Problem to work on:
Your output should repeat the entries below exactly. It should contain no images.

Exercise data:
━━━━━━━━━━━━━━━━━━━━━━━━━━━━━━

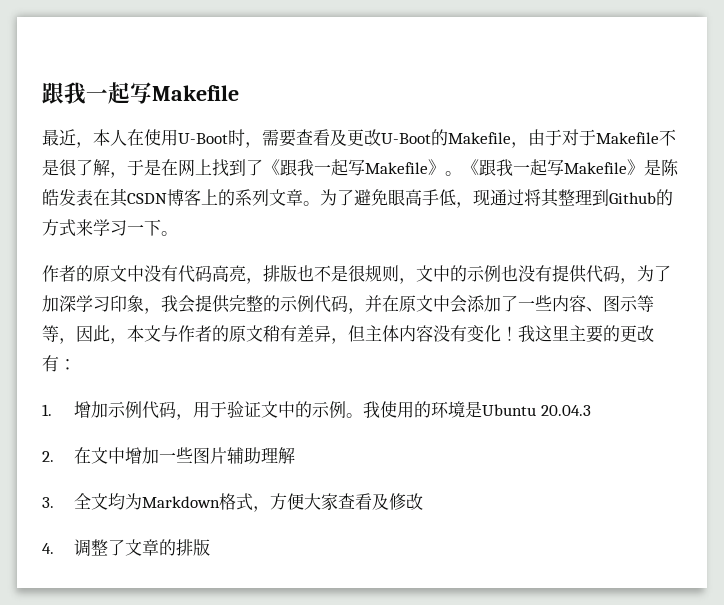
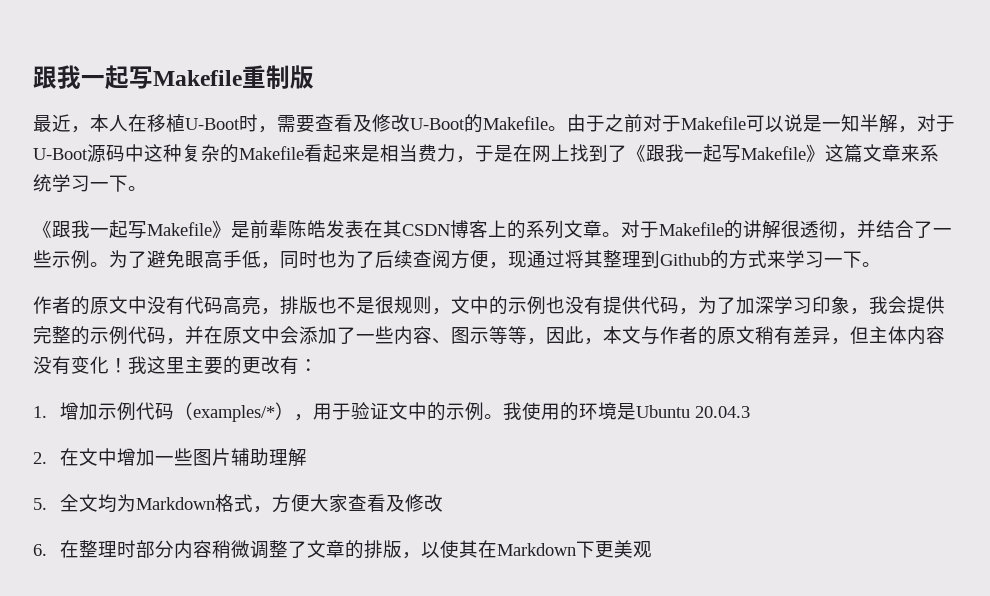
[42,82,239,104] 跟我一起写Makefile -> [33,65,314,90] 跟我一起写Makefile重制版
[144,129,178,146] 使用 -> [147,113,185,132] 移植
[347,129,364,146] 更 -> [372,114,391,132] 修
[511,129,676,148] [42,159,110,176] ，由于对于Makefile不是很了解 -> [548,114,955,133] [33,144,456,163] 。由于之前对于Makefile可以说是一知半解，对于U-Boot源码中这种复杂的Makefile看起来是相当费力
[445,171,462,176] 。 -> [825,144,939,163] [33,174,147,192] 这篇文章来系统学习一下。 //
(661, 167) none -> [250,220,288,238] 前辈
(320, 203) none -> [621,220,952,239] [33,250,109,269] 对于Makefile的讲解很透彻，并结合了一些示例。
(473, 205) none -> [280,250,508,269] 同时也为了后续查阅方便，
(176, 409) none -> [173,402,294,422] （examples/*）
[42,497,54,508] 3. -> [33,498,47,510] 5.
[42,539,210,557] 4.调整了文章的排版 -> [33,540,652,559] 6.在整理时部分内容稍微调整了文章的排版，以使其在Markdown下更美观

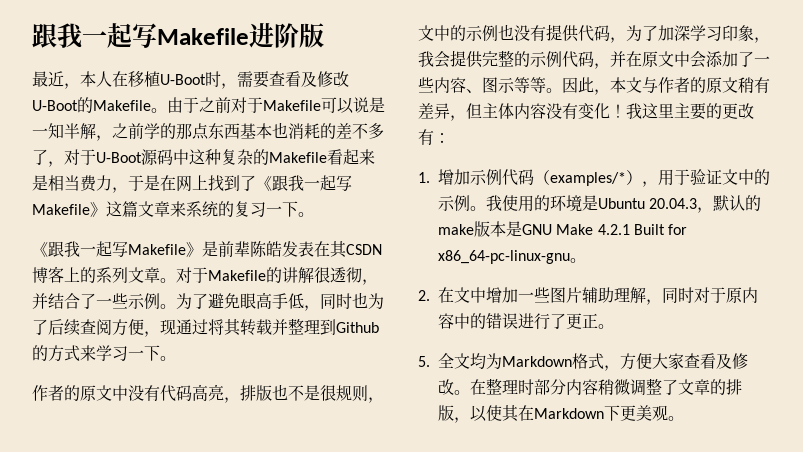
[33,65,290,90] 跟我一起写Makefile重制 -> [32,23,299,48] 跟我一起写Makefile进阶
(917, 129) none -> [112,122,384,140] [32,149,64,167] 之前学的那点东西基本也消耗的差不多了，
[52,174,71,192] 学 -> [218,201,250,217] 的复
(603, 259) none -> [240,319,288,336] 转载并
[527,338,546,345] ， -> [546,88,562,93] 。
(750, 412) none -> [697,195,762,213] [438,221,688,237] [438,250,586,264] ，默认的make版本是GNU Make 4.2.1 Built for x86_64-pc-linux-gnu。
(307, 457) none -> [646,287,758,305] [438,313,614,330] ，同时对于原内容中的错误进行了更正。
[33,544,47,556] // 6. -> [454,390,470,395] 。
(652, 549) none -> [668,416,684,421] 。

━━━━━━━━━━━━━━━━━━━━━━━━━━━━━━

Answer to this task:
[42,82,239,104] 跟我一起写Makefile -> [33,65,314,90] 跟我一起写Makefile重制版
[144,129,178,146] 使用 -> [147,113,185,132] 移植
[347,129,364,146] 更 -> [372,114,391,132] 修
[511,129,676,148] [42,159,110,176] ，由于对于Makefile不是很了解 -> [548,114,955,133] [33,144,456,163] 。由于之前对于Makefile可以说是一知半解，对于U-Boot源码中这种复杂的Makefile看起来是相当费力
[445,171,462,176] 。 -> [825,144,939,163] [33,174,147,192] 这篇文章来系统学习一下。 //
(661, 167) none -> [250,220,288,238] 前辈
(320, 203) none -> [621,220,952,239] [33,250,109,269] 对于Makefile的讲解很透彻，并结合了一些示例。
(473, 205) none -> [280,250,508,269] 同时也为了后续查阅方便，
(176, 409) none -> [173,402,294,422] （examples/*）
[42,497,54,508] 3. -> [33,498,47,510] 5.
[42,539,210,557] 4.调整了文章的排版 -> [33,540,652,559] 6.在整理时部分内容稍微调整了文章的排版，以使其在Markdown下更美观

[33,65,290,90] 跟我一起写Makefile重制 -> [32,23,299,48] 跟我一起写Makefile进阶
(917, 129) none -> [112,122,384,140] [32,149,64,167] 之前学的那点东西基本也消耗的差不多了，
[52,174,71,192] 学 -> [218,201,250,217] 的复
(603, 259) none -> [240,319,288,336] 转载并
[527,338,546,345] ， -> [546,88,562,93] 。
(750, 412) none -> [697,195,762,213] [438,221,688,237] [438,250,586,264] ，默认的make版本是GNU Make 4.2.1 Built for x86_64-pc-linux-gnu。
(307, 457) none -> [646,287,758,305] [438,313,614,330] ，同时对于原内容中的错误进行了更正。
[33,544,47,556] // 6. -> [454,390,470,395] 。
(652, 549) none -> [668,416,684,421] 。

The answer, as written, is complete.